Right now I’m thinking about how APSCUF siblings can start today to get ourselves and each other ready for the kinds of solidarity we’re almost certain to need at some point with our community college faculty colleagues, as well as the AFSCME, SEIU, PSEA, AFT, and other unionized staff/workers across the state (and the non-unionized ones too!).

Two things I hope we (as APSCUF siblings) can be getting in the habit of being good about, and they’re really kind of the same–

  1. Some of you have heard this before. No matter what happens with the Governor’s… idea, we need to be more careful all the time about how we talk about our AFSCME siblings and problems on campuses. To put it simply, they’re as understaffed and overworked as we are. That’s not to say you shouldn’t alert someone when there are problems, but please be careful not to sound like you’re accusing the current workers of slacking or doing a bad job. As one of the leaders of the WCU AFSCME unit put it, “Every time you tell management how much we suck, you’re telling them to outsource our jobs. Please don’t do that.”
  2. As we start reacting more audibly to whatever the Governor says and whatever happens as a result, we need to develop better working relationships with our community college colleagues/siblings. It’s not unusual for four-year faculty to have some [ahem] opinions about them [e.g. because they don’t all have terminal degrees, and some of them aren’t especially research active (which, y’know, if you’re teaching 5/5 or 6/6, you probably aren’t either), they’re something less than we are]. If you’re somebody who thinks along those lines, all I’ll say for now is, their job is different from ours, loaded with challenges that are different from ours, and every bit as important as ours. This is not a debate I’m interested in hosting on the blog or anywhere else; if you want to talk shit about our colleagues, you’ll need to do it in your own space.

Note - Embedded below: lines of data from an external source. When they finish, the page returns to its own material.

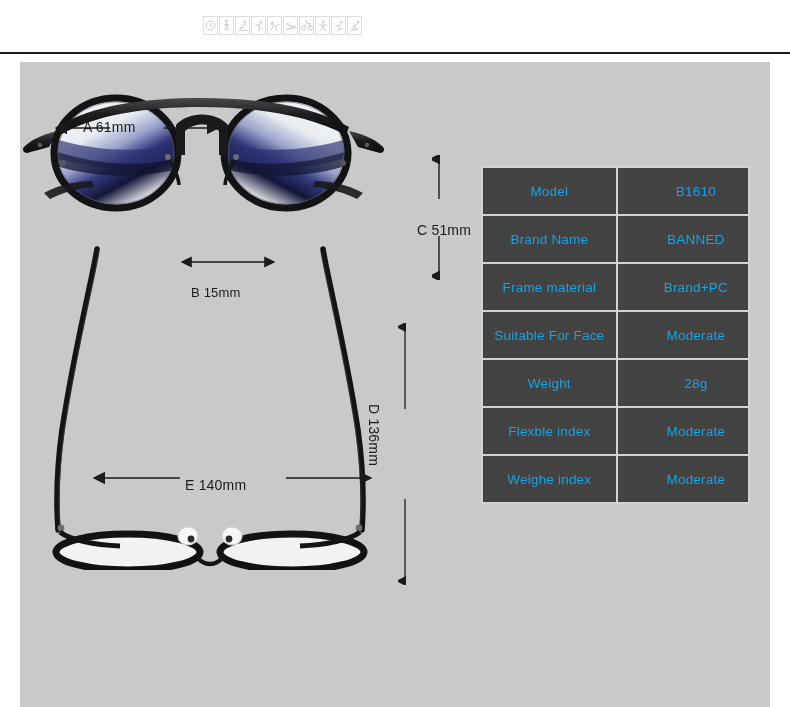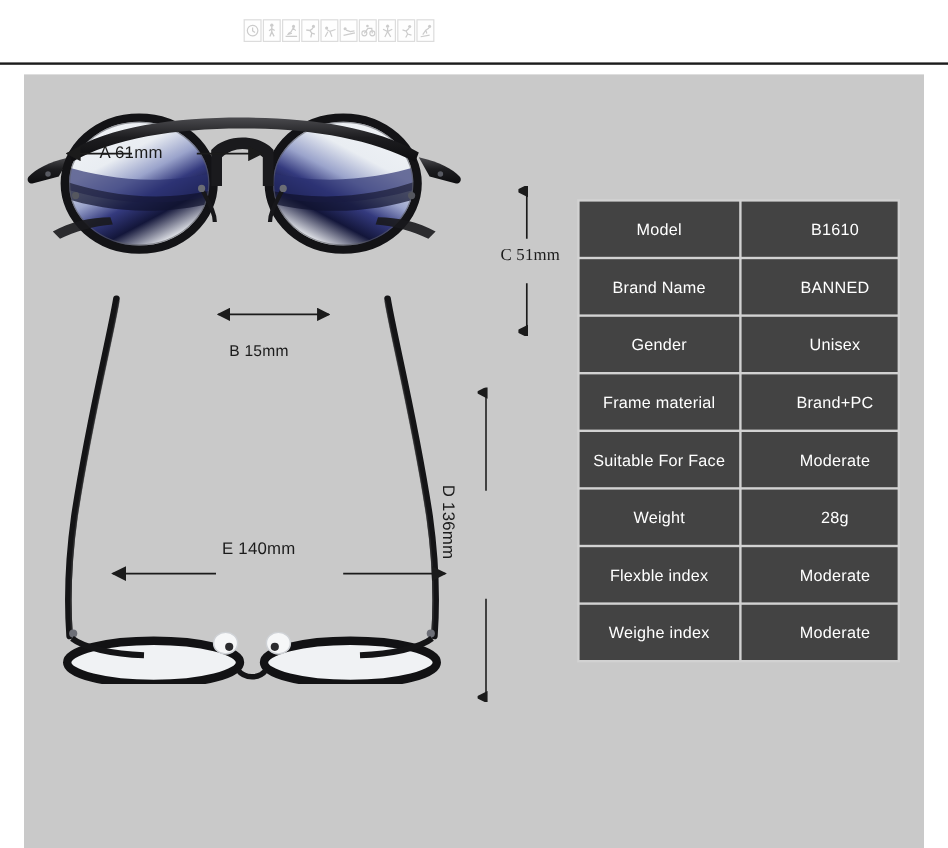"Model" .spec-table td { color: #ffffff -> #0ea5e9 }
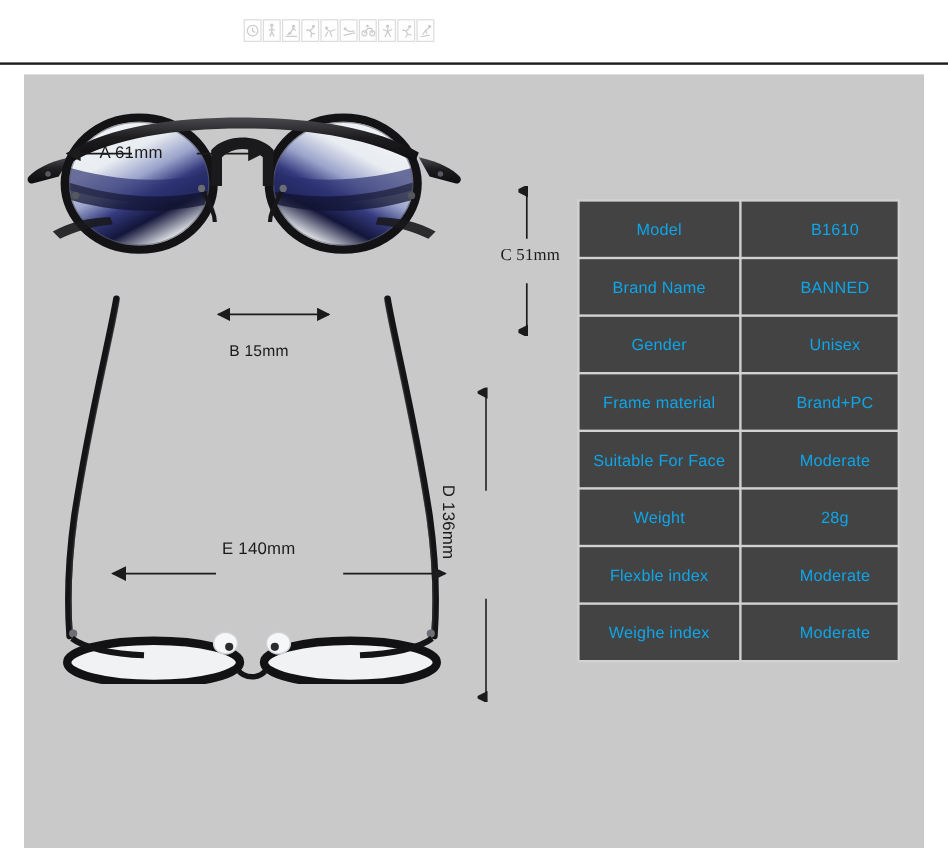"C 51mm" .dim-c { font-family: Liberation Serif, serif -> none; top: 206px -> 222px }
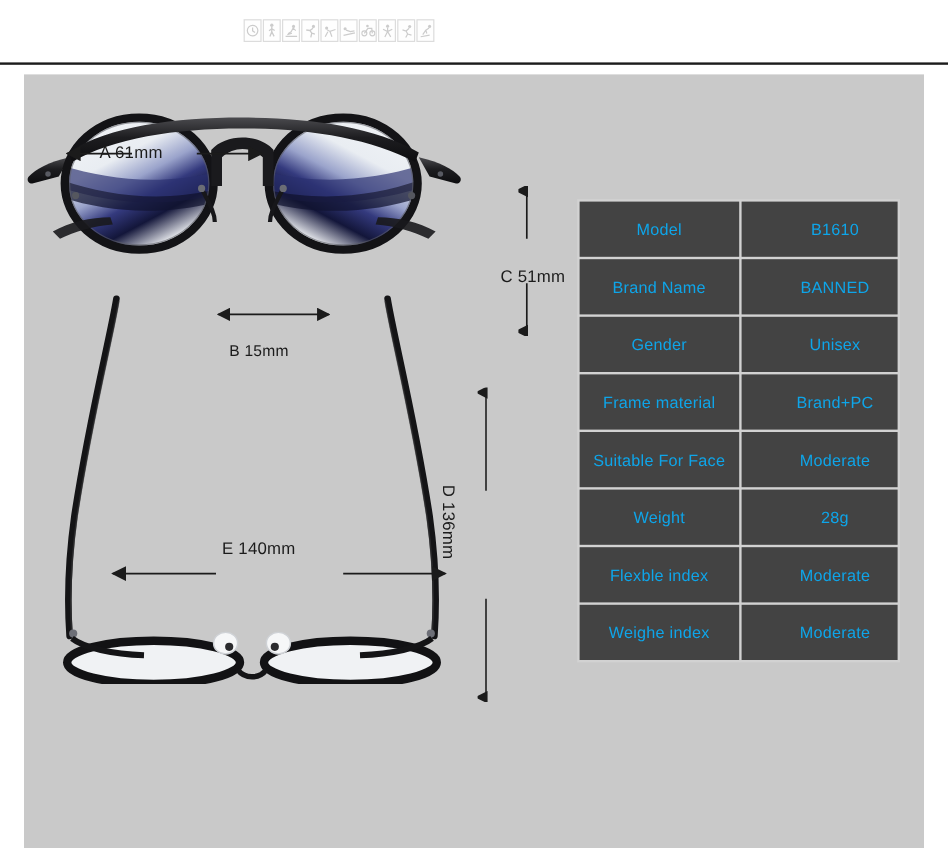"Gender" tr { html: <tr> <td>Gender</td> <td>Unisex</td> </tr> -> none }
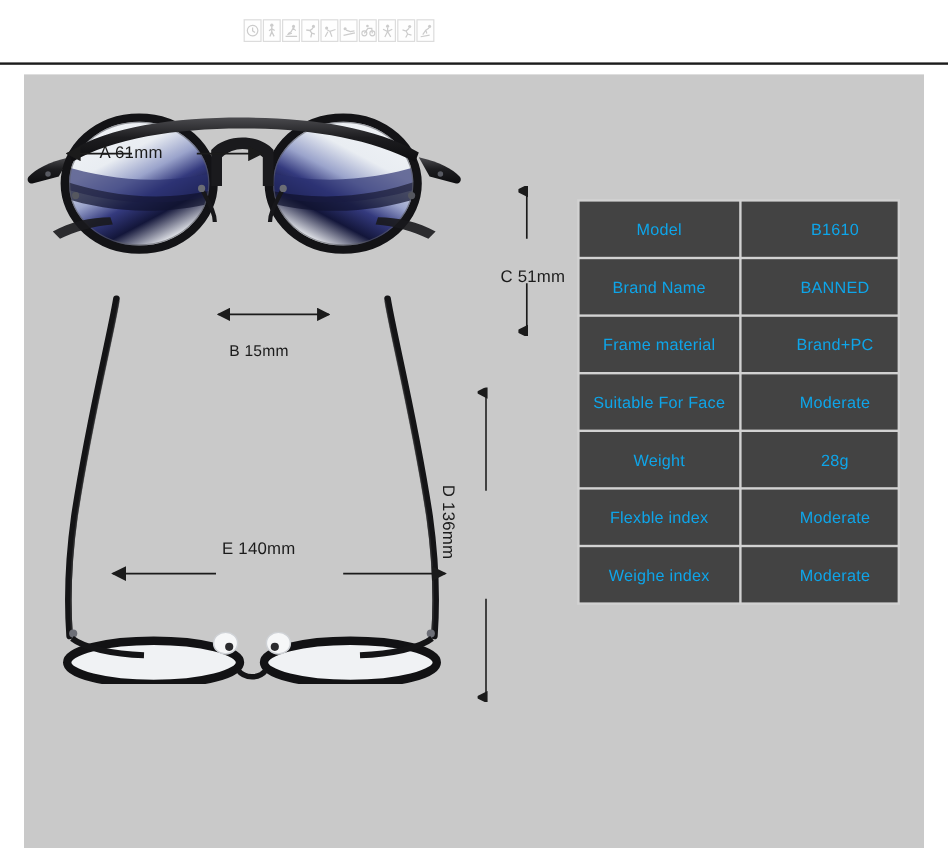"E 140mm" .dim-e { top: 449px -> 477px }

Given the relentless attacks on higher ed all across the US, we’re going to need to stand firmly with people who cut the grass at WCU; clean the bathrooms at Butler County Community College; serve food at Delco CC; work as department secretaries and in the Registrar’s Offices at, well, everywhere; and teach at CCP, and on and on. They deserve our respect as people regardless, as workers whose livelihoods are as precarious as ours (and often more), and as union siblings. 

Keep your eyes open for news and organizing opportunities as the merger plan develops. But even if we never need to mobilize fully around this specific issue, we all need to have better habits about the way we think and talk about and talk to our own.